Principal Component Analysis (PCA)

Principal Component Analysis (PCA)

Figure 1. Dimensionality reduction by PCA¹⁾.

So far, in this course, we have been using measurements of various dimensionality, sometimes the measurements had even dimensionality same as the number of pixels in the image. But are all those dimensions actually necessary? Isn't there a more compact representation of the data which we could use instead without sacrificing the expressiveness of the data? Have a look at Figure 1 for an example. All the data, though 3-dimensional lay actually in a 2D plane. If we were able to compute the orthogonal basis of this plane (red arrows in Figure 1, right), we could represent the data using just 2D measurements. Principal component analysis (PCA) is a method for such features space dimensionality reduction (also called feature extraction).

In today's labs, the PCA method will be used to extract a new set of “more compact” measurements from the set of images of faces. We are given a set of images of faces of size 300×250, but in the following we will represent them rather as a column vector of intensities of length $n$ = 75000 (=300*250) - a vector of image columns stacked one after another. Thus, each image can be seen as a point in $n$-dimensional space. The goal of PCA is then to represent the images in $m$-dimensional space, where $m \ll n$.

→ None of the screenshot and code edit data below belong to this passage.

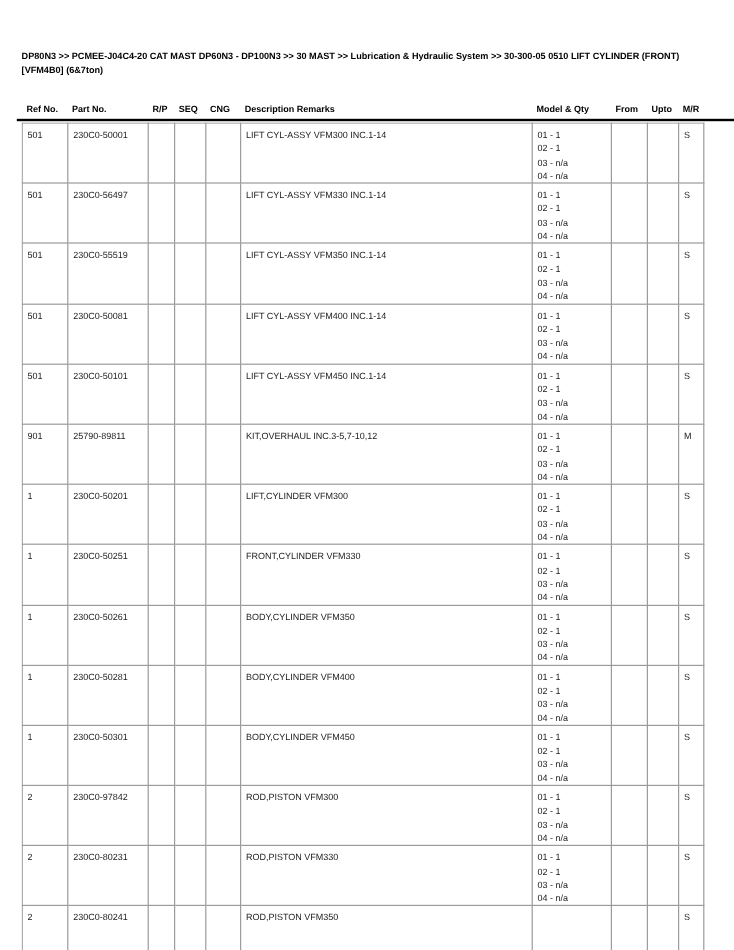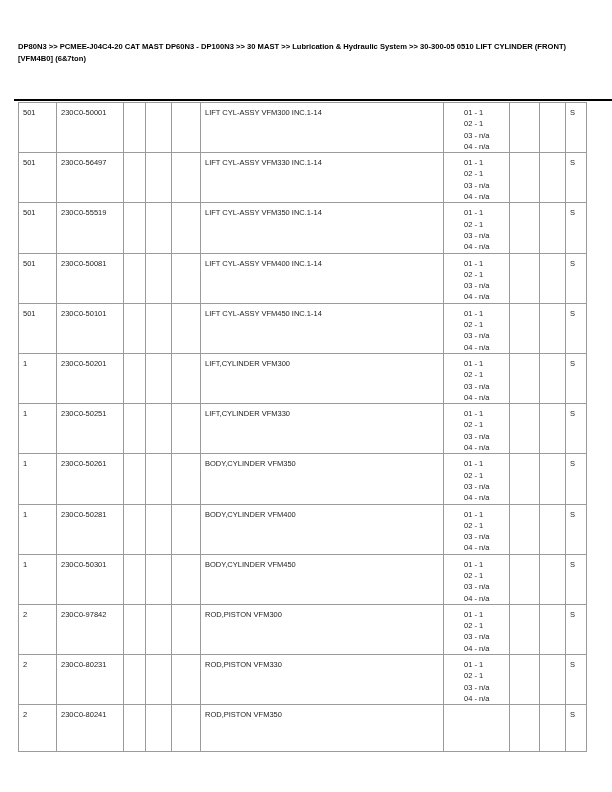--- a/index.html
+++ b/index.html
@@ -44,6 +44,18 @@
 
 <div class="page" style="--bg: #ffffff; --text: #1c1c1c; --heading: #000000; --border: #9b9b9b; --rule: #000000;">
   <div class="breadcrumb">DP80N3 &gt;&gt; PCMEE-J04C4-20 CAT MAST DP60N3 - DP100N3 &gt;&gt; 30 MAST &gt;&gt; Lubrication &amp; Hydraulic System &gt;&gt; 30-300-05 0510 LIFT CYLINDER (FRONT) [VFM4B0] (6&amp;7ton)</div>
+  <div class="col-headers" id="col-headers">
+      <div class="col" style="width: 38px;">Ref No.</div>
+      <div class="col" style="width: 67px;">Part No.</div>
+      <div class="col" style="width: 22px;">R/P</div>
+      <div class="col" style="width: 26px;">SEQ</div>
+      <div class="col" style="width: 29px;">CNG</div>
+      <div class="col" style="width: 243px;">Description Remarks</div>
+      <div class="col" style="width: 66px;">Model &amp; Qty</div>
+      <div class="col" style="width: 30px;">From</div>
+      <div class="col" style="width: 26px;">Upto</div>
+      <div class="col" style="width: 21px;">M/R</div>
+    </div>
   <div class="header-rule"></div>
   <div class="table-clip">
     <table class="parts">

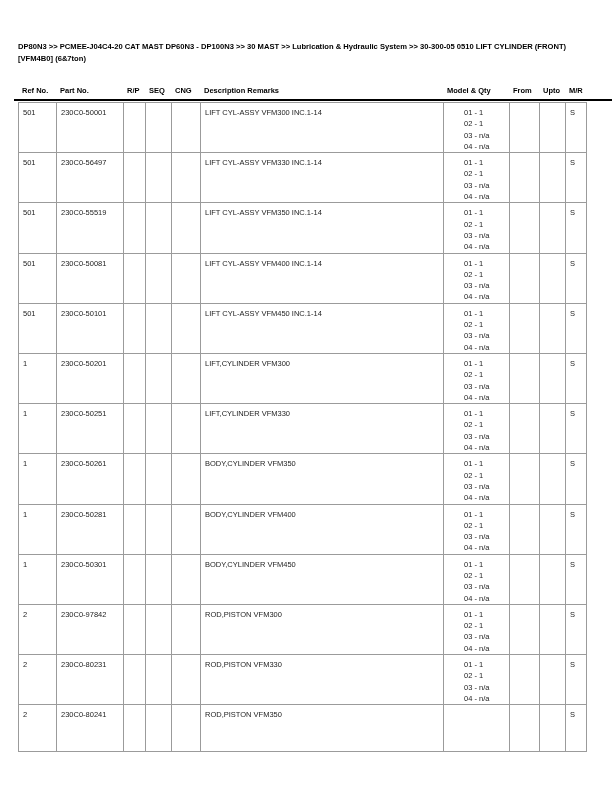--- a/index.html
+++ b/index.html
@@ -37,7 +37,7 @@
   }
   table.parts tbody tr { height:46.7px; }
   table.parts tbody tr:first-child { height:50px; }
-  .mq-line { white-space:nowrap;margin-left:16px; }
+  .mq-line { white-space:nowrap; }
 </style>
 </head>
 <body>

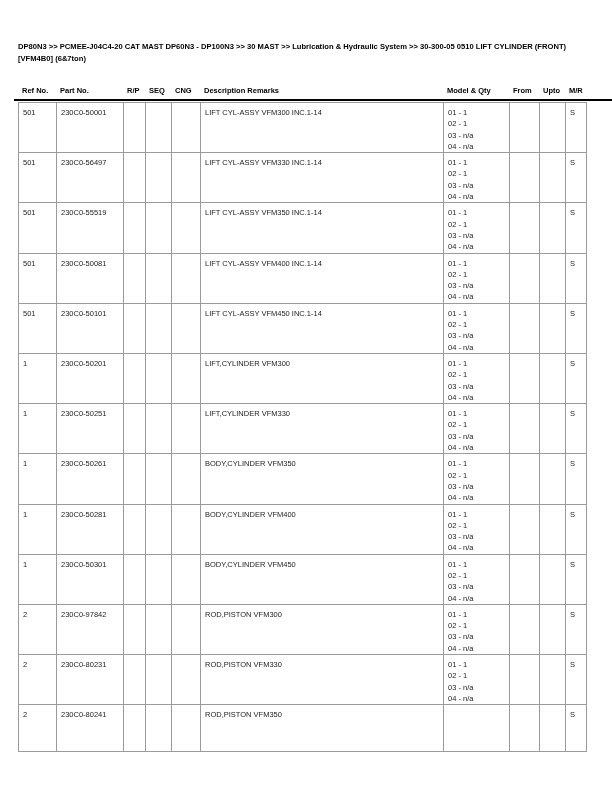--- a/index.html
+++ b/index.html
@@ -158,6 +158,23 @@
             <td>S</td>
           </tr>
           <tr>
+            <td>901</td>
+            <td>25790-89811</td>
+            <td></td>
+            <td></td>
+            <td></td>
+            <td>KIT,OVERHAUL INC.3-5,7-10,12</td>
+            <td>
+              <div class="mq-line">01 - 1</div>
+              <div class="mq-line">02 - 1</div>
+              <div class="mq-line">03 - n/a</div>
+              <div class="mq-line">04 - n/a</div>
+            </td>
+            <td></td>
+            <td></td>
+            <td>M</td>
+          </tr>
+          <tr>
             <td>1</td>
             <td>230C0-50201</td>
             <td></td>

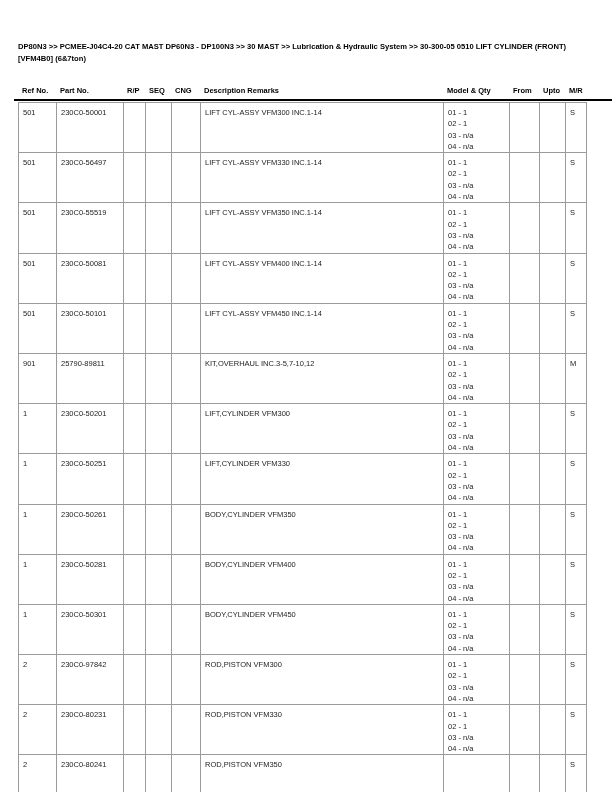--- a/index.html
+++ b/index.html
@@ -197,7 +197,7 @@
             <td></td>
             <td></td>
             <td></td>
-            <td>LIFT,CYLINDER VFM330</td>
+            <td>FRONT,CYLINDER VFM330</td>
             <td>
               <div class="mq-line">01 - 1</div>
               <div class="mq-line">02 - 1</div>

We will then use this compact representation to classify the faces of several individuals using the nearest neighbour classifier.

Theory

The input to PCA is a set $X=\{\mathbf{x}_i|\mathbf{x}_i \in \mathbb{R}^n, i=1,\ldots,k\}$ of $k$ training vectors, in our case $k$ vectorised images of faces. To be able to apply the PCA, the data should be centred in origin, i.e. having zero mean, $\bar{\mathbf{x}} = \frac{1}{k}\sum_{i=1}^{k} \mathbf{x}_i = \mathbf{0}$. This is usually not the case for real data, so the first step is always to centre the data by subtracting their mean: $\tilde{\mathbf{x}}_i = \mathbf{x}_i - \bar{\mathbf{x}}$. To simplify notation, we will still refer to $\mathbf{x}_i$ instead of $\tilde{\mathbf{x}}_i$ in the following and assuming that the data is already centered. However, be aware, that every time you are using the data this conversion is implicitly present and you have to take it into account in the code!

PCA searches for a set $Y = \{\mathbf{y}_j|\mathbf{y}_j \in \mathbb{R}^n, j=1,\ldots,m \}$ of $m$ vectors ($m<n$), and a set $W = \{\mathbf{w}_i|\mathbf{w}_i \in \mathbb{R}^m, i=1,\ldots,k\}$ such, that the approximated vectors (images) $$\mathbf{z}_i = \mathbf{Y}\mathbf{w}_i, \quad \mathbf{Y}= \begin{bmatrix} \mathbf{y}_1 & \cdots & \mathbf{y}_m \end{bmatrix}$$ are good approximation of the original vectors $\mathbf{x}_i$ in the least squares sense, i.e. their residuum $$\sum_{i=1}^{k} \| \mathbf{x}_i - \mathbf{z}_i \|^2$$ is minimised. Thus, each image $\mathbf{x}_i$ is approximated by a linear combination of small number of vectors $\mathbf{y}_i$. These vectors are called principal components and correspond to the red arrows in Figure 1. Note that their dimension is the same as the original vectors. In the case of images of faces they are also usually called eigenfaces. As $m < n$, each input vector $\mathbf{x}_i$ is actually represented by a smaller number of coefficients $\mathbf{w}_i$ – the dimensionality reduction was achieved!

The vectors $\mathbf{y}_j \in Y$ are found as first $m$ eigenvectors corresponding to $m$ largest eigenvalues of the matrix $\mathbf{S} = \mathbf{X}\mathbf{X}^T$, where $\mathbf{X} = \begin{bmatrix} \mathbf{x}_1 & \cdots & \mathbf{x}_k \end{bmatrix}$ is an $n \times k$ matrix containing all input images.

The coefficients $\mathbf{w}_i$ of the linear combination are then found as dot products $$\mathbf{w}_i = \mathbf{Y}^T\mathbf{x}_i\,.$$ This geometrically corresponds to a projection of $\mathbf{x}_i$ onto the orthogonal base given by the vectors $\mathbf{y}_j$.

A useful trick

As is often the case when working with images, the matrix $\mathbf{S}$ soon becomes too large to fit in the memory. In our case, $\mathbf{S}$ would need about 45GB. Therefore, we employ the following trick [1], [3].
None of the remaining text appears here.